O filme também mostra o entusiasmo dos produtores locais, os verdadeiros “pais” da música baiana, como Wesley Rangel, morto no ano passado, que possuía um estúdio pelo qual passaram quase todos os artistas de Salvador. Muito crítico do sistema do axé, o maestro Letieres Leite resume em uma breve fala a força da música baiana: há uma espécie de democracia no fato de que qualquer um — ele está claramente pensando em alguém com menos condições — pode se tornar famoso e ser reconhecido por fazer música pelo seu vizinho. É o caso de músicos do pagode baiano, dos blocos afro e das bandas de apoio dos grandes artistas. Não se pode dizer que em muitos lugares do mundo a cultura local seja tão valorizada e reconhecida, ainda que de forma desigual. As grandes estrelas do axé também continuam morando em Salvador e conseguiram projeção internacional desde lá.
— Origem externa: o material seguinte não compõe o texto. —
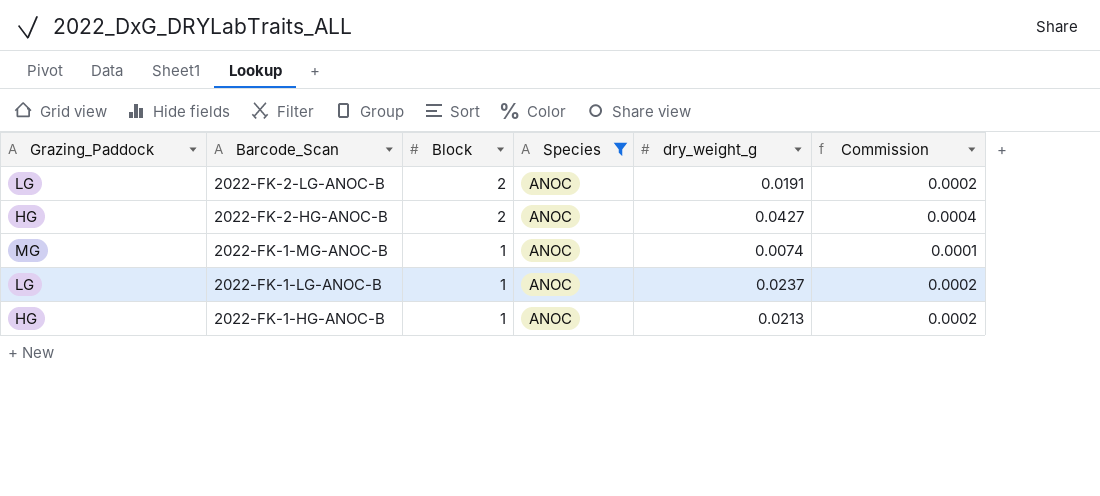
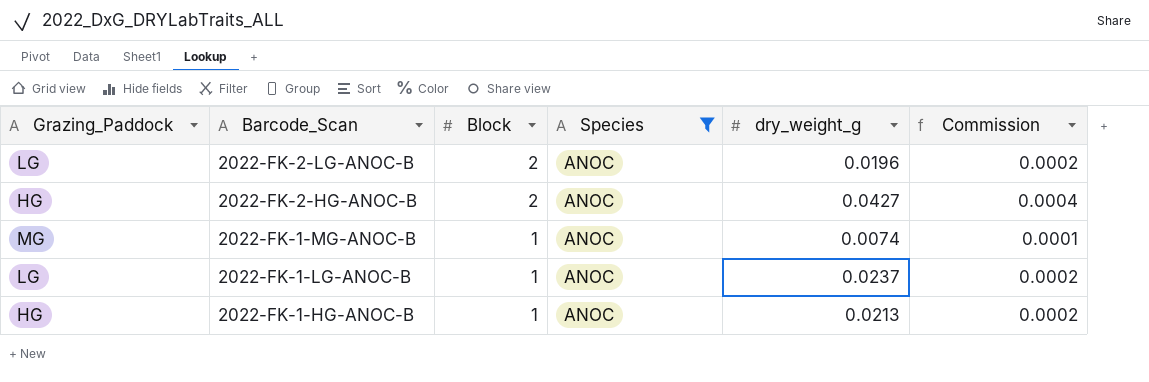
2022-FK-2-LG-ANOC-B | dry_weight_g: 0.0191 -> 0.0196

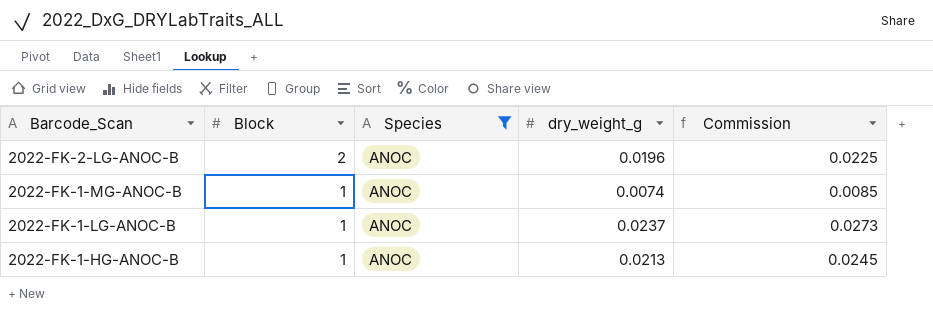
column Grazing_Paddock | position: 1 -> none
column Commission | formula: [dry_weight_g] * 0.01 -> [dry_weight_g] * 1.15
row 2022-FK-2-HG-ANOC-B: HG | 2 | ANOC | 0.0427 | 0.0004 -> none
Em entrevista ao G1, o MC Beijinho disse que cantou a música no camburão pensando nas pessoas do seu bairro. “Queria que elas vissem que eu estava cantando. Não imaginei que teria essa repercussão”. Com o sucesso no verão baiano, será certamente uma das músicas mais entoadas do carnaval — o que, diz Caetano Veloso na mesma matéria, “será um desses fatos do carnaval baiano que fazem a gente chorar de emoção”. Quem já viu, sabe.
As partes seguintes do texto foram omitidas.